We’re continuing our review of select entries from the Equity & Exclusion archive. Today, let’s look at the 1921 Sheppard-Towner Maternity and Infancy Act.

What the Act Did

Sheppard-Towner was the first federally funded social-welfare program in U.S. history. It provided matching funds to states for maternal and infant health, including prenatal clinics, public health nurses, and training and licensing requirements for midwives. Congress passed it in November 1921, a year after the Nineteenth Amendment enfranchised women, following heavy lobbying by women’s organizations courting the new voting bloc. Rep. Horace Mann Towner and Sen. Morris Sheppard sponsored the bill, and President Warren G. Harding signed it into law.

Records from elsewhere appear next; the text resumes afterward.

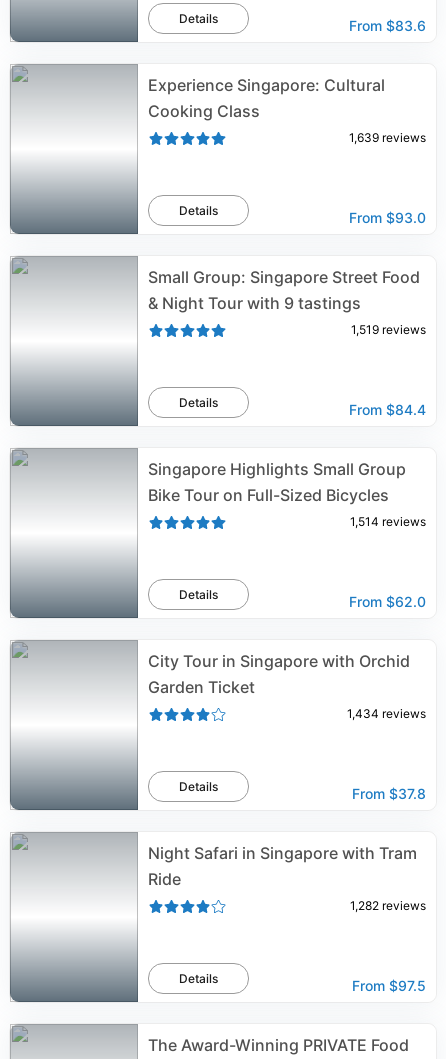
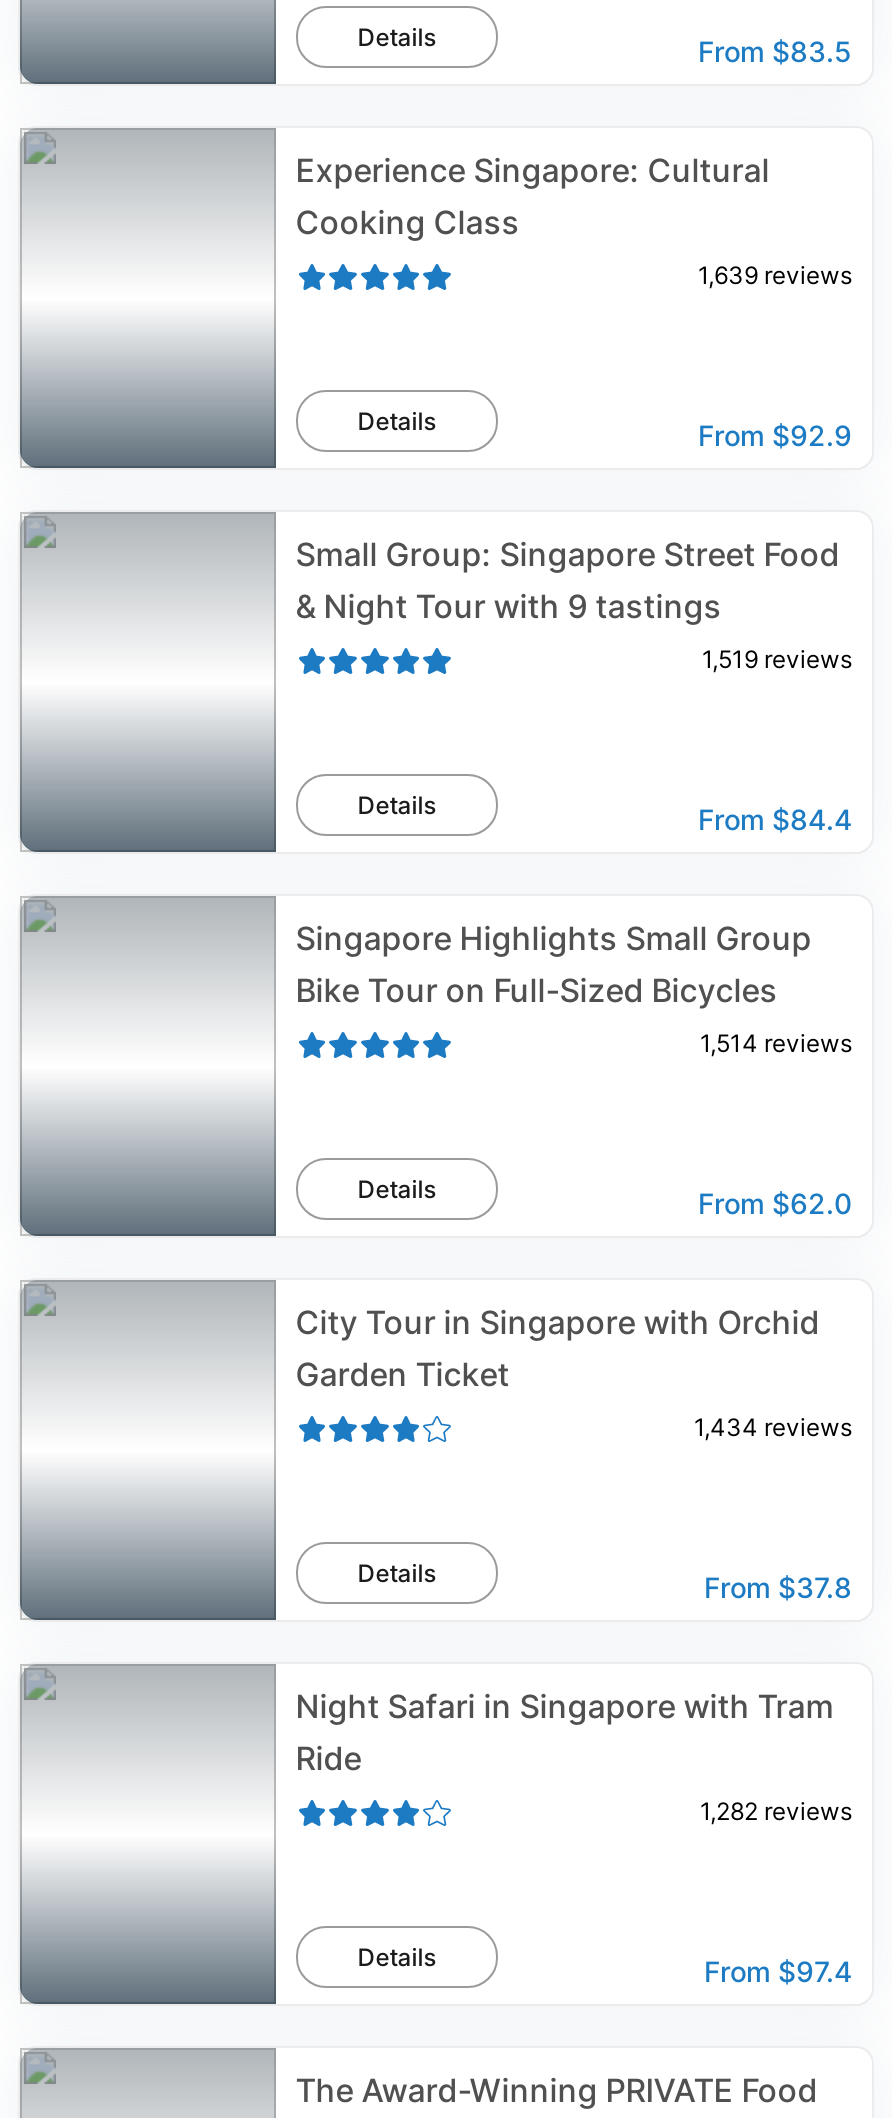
- From $83.6
+ From $83.5

- From $93.0
+ From $92.9

- From $97.5
+ From $97.4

Each state received at least $5,000 in annual grants from a $1.2 million federal pool. Participation, however, was entirely voluntary — which meant Southern states had full authority to shape implementation on their own terms.

The “Granny Midwives”

In the rural South, Black “granny midwives” delivered an estimated 50 to 75 percent of Black babies. Their knowledge was generational, passed down through communities that white medical infrastructure had never adequately served in the first place.

Licensing as Gatekeeping

Southern states used the Act’s new licensing requirements as a gatekeeping tool. State public health officials characterized granny midwives’ generational expertise as primitive and dangerous in official public health literature; the language of delegitimization was explicit and documented.

By the time Congress let the Act lapse in 1929, after the American Medical Association lobbied against it as federal overreach, midwife-attended births had fallen to just 15 percent of all U.S. births, concentrated almost entirely among Southern Black communities.

Decrease In Access and Availability of Black Health Care Workers

White physicians routinely refused Black patients, and Black medical infrastructure remained severely underfunded. The same licensing framework that pushed out granny midwives also blocked Black clinicians from professional certification, excluded them from historically white professional associations, including the American Medical Association, and prevented them from practicing in segregated hospitals.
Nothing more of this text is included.